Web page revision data
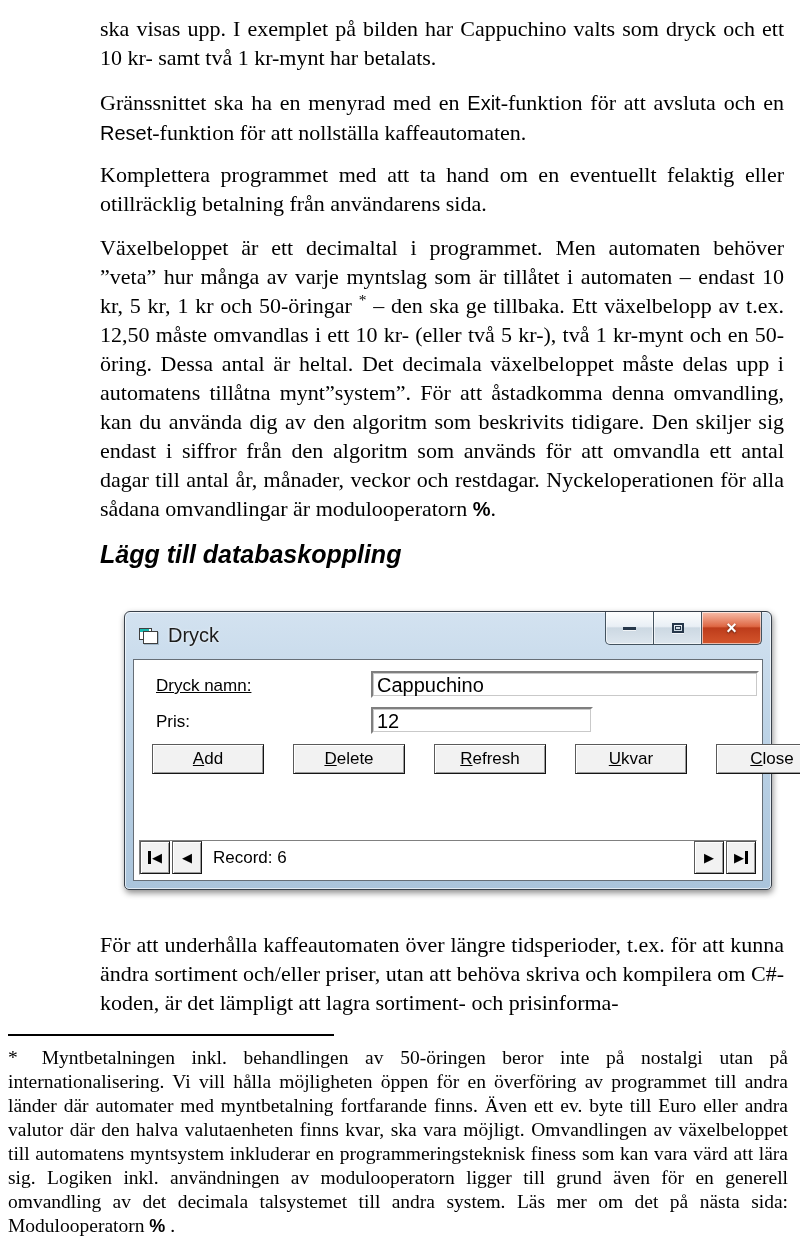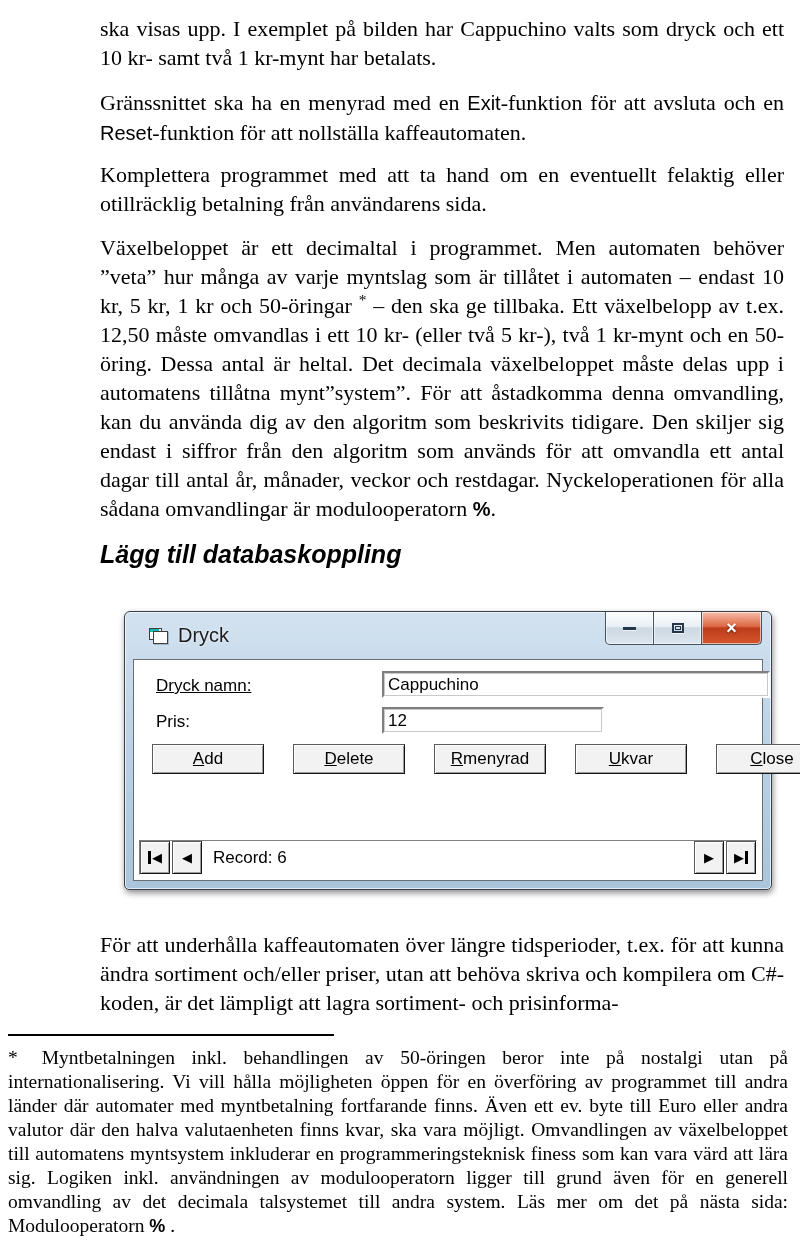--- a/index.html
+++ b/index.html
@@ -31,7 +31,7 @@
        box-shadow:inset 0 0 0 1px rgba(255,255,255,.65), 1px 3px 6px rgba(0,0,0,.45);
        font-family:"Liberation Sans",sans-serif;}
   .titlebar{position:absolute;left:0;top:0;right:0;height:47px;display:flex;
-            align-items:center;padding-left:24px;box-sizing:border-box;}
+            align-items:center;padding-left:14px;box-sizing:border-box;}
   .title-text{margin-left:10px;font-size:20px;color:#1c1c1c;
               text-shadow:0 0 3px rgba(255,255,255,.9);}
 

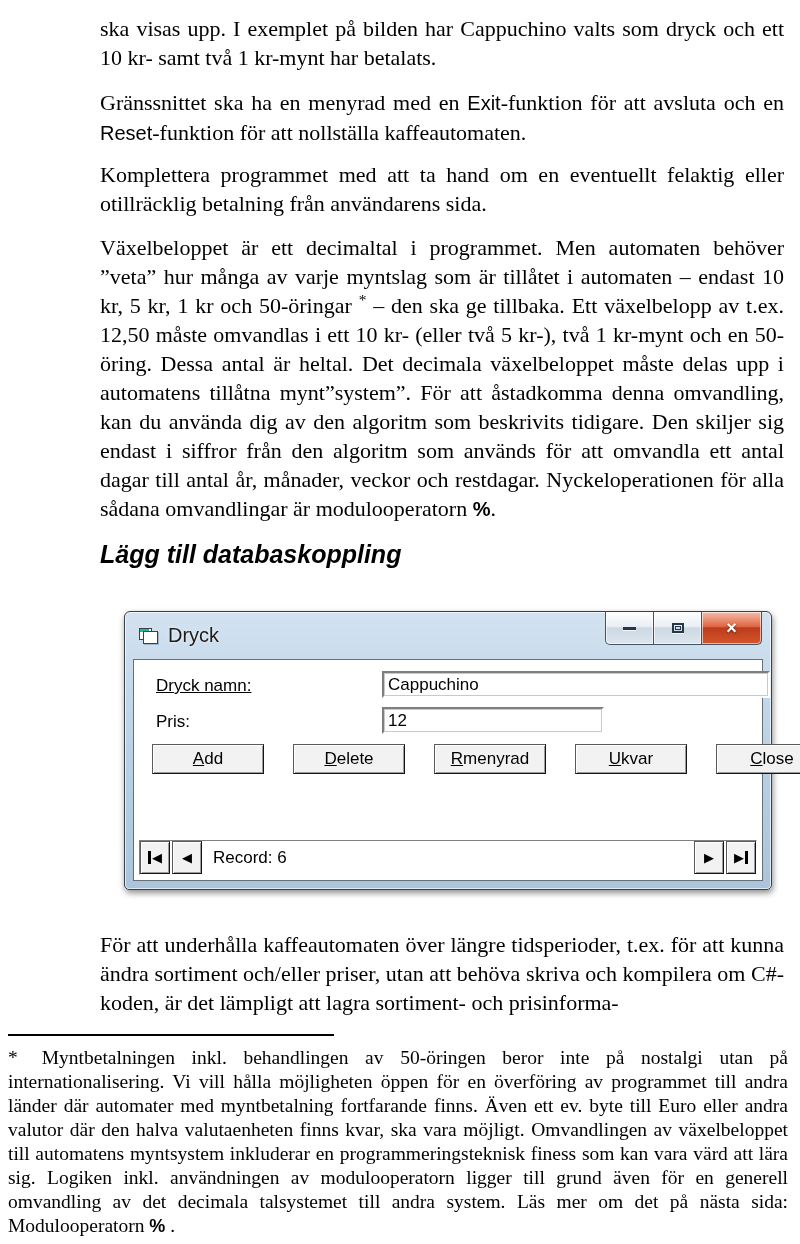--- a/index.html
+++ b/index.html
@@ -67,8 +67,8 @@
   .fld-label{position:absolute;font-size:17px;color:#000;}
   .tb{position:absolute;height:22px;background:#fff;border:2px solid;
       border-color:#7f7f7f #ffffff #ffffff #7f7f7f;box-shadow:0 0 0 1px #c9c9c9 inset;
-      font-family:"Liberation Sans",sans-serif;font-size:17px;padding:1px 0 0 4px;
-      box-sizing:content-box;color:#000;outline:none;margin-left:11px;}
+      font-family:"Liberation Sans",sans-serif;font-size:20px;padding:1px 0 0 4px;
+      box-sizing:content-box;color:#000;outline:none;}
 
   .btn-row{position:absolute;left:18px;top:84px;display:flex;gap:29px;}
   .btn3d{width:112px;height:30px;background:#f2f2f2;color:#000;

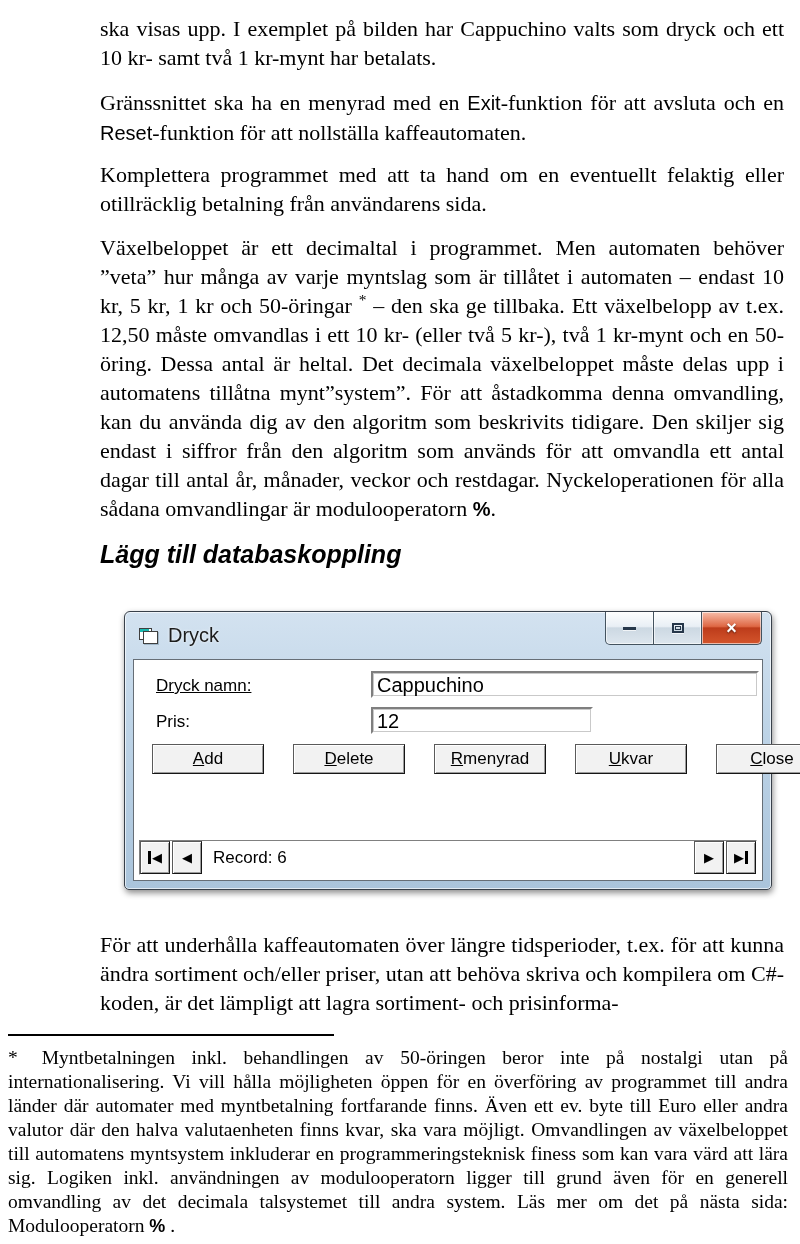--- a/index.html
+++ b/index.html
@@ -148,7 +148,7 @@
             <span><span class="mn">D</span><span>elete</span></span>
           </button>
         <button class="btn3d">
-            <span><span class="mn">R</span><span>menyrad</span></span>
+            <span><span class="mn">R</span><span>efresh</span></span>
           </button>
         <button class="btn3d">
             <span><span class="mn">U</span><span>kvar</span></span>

### Problem details
List every line above that holds the word "display".

### Worked solution
   .titlebar{position:absolute;left:0;top:0;right:0;height:47px;display:flex;
   .btn-row{position:absolute;left:18px;top:84px;display:flex;gap:29px;}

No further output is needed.